Personal information
- Born:: January 25, 1986 (age 39) Harrington, Delaware
- Height:: 6 ft 3 in (1.91 m)
- Weight:: 297 lb (135 kg)

Career information
- High school:: Camden (DE) Caesar Rodney
- College:: Wesley College
- Position:: Defensive tackle
- Undrafted:: 2008

Career history
- Arizona Cardinals (2008)*; Manchester Wolves (2009); Hamilton Tiger-Cats (2009)*; New York Sentinels (2009); Milwaukee Iron (2010); Cleveland Gladiators (2010); Kansas City Command (2011); Philadelphia Soul (2012–2015);
- * Offseason and/or practice squad member only

Career highlights and awards
- First-team All-Arena (2013); 2× Second-team All-Arena (2012, 2015);

Career Arena League statistics
- Tackles:: 165.0
- Sacks:: 41.0
- Pass Breakups:: 20
- Forced Fumbles:: 8
- Fumble Recoveries:: 4
- Stats at ArenaFan.com

= Bryan Robinson (gridiron football, born 1986) =

American gridiron football player (born 1986)

Bryan Philip Robinson (born January 25, 1986) is a professional gridiron football defensive tackle.
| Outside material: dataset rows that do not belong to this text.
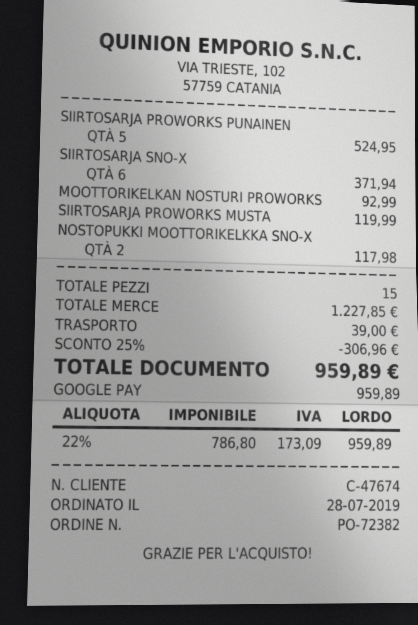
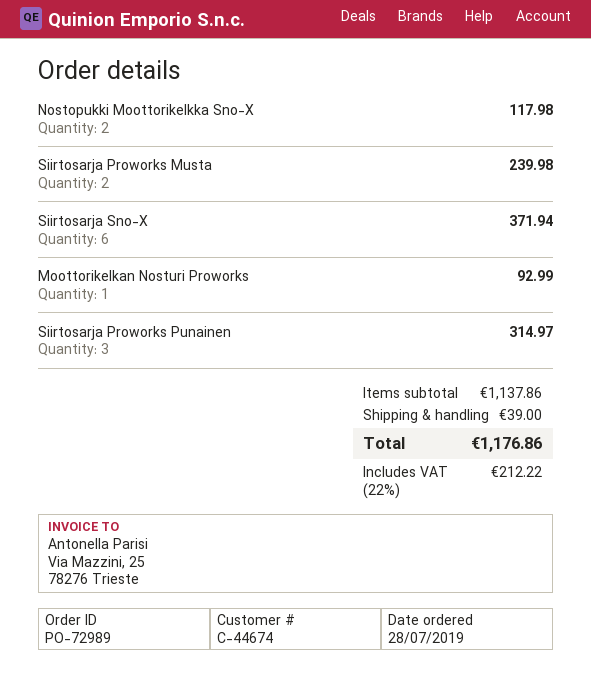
order number: PO-72382 -> PO-72989
customer number: C-47674 -> C-44674
SIIRTOSARJA PROWORKS PUNAINEN: 5 for 524.95 -> 3 for 314.97
SIIRTOSARJA PROWORKS MUSTA: 1 for 119.99 -> 2 for 239.98
subtotal: 1227.85 -> 1137.86
discount: 25% = 306.96 -> none
tax: 22% = 173.09 -> 22% = 212.22
total: 959.89 -> 1176.86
He was signed by the Arizona Cardinals as an undrafted free agent in 2008. He played college football at Wesley College.

Robinson has also been a member of the Hamilton Tiger-Cats and New York Sentinels. He is currently a free agent.

==Professional career==
===Philadelphia Soul===
Robinson signed with the Philadelphia Soul for the 2012 season. In his first season with the Soul, Robinson had his best arena season, breaking the Soul record for tackles for loss, earning him 2nd Team All-Arena honors. After re-signing with the Soul for 2013, Robinson had yet another outstanding season for the Soul, Robinson finished 5th in the AFL in sacks with 11, and broke his own Soul record for tackles for loss with (17.5). Robinson returned to the Soul in 2015.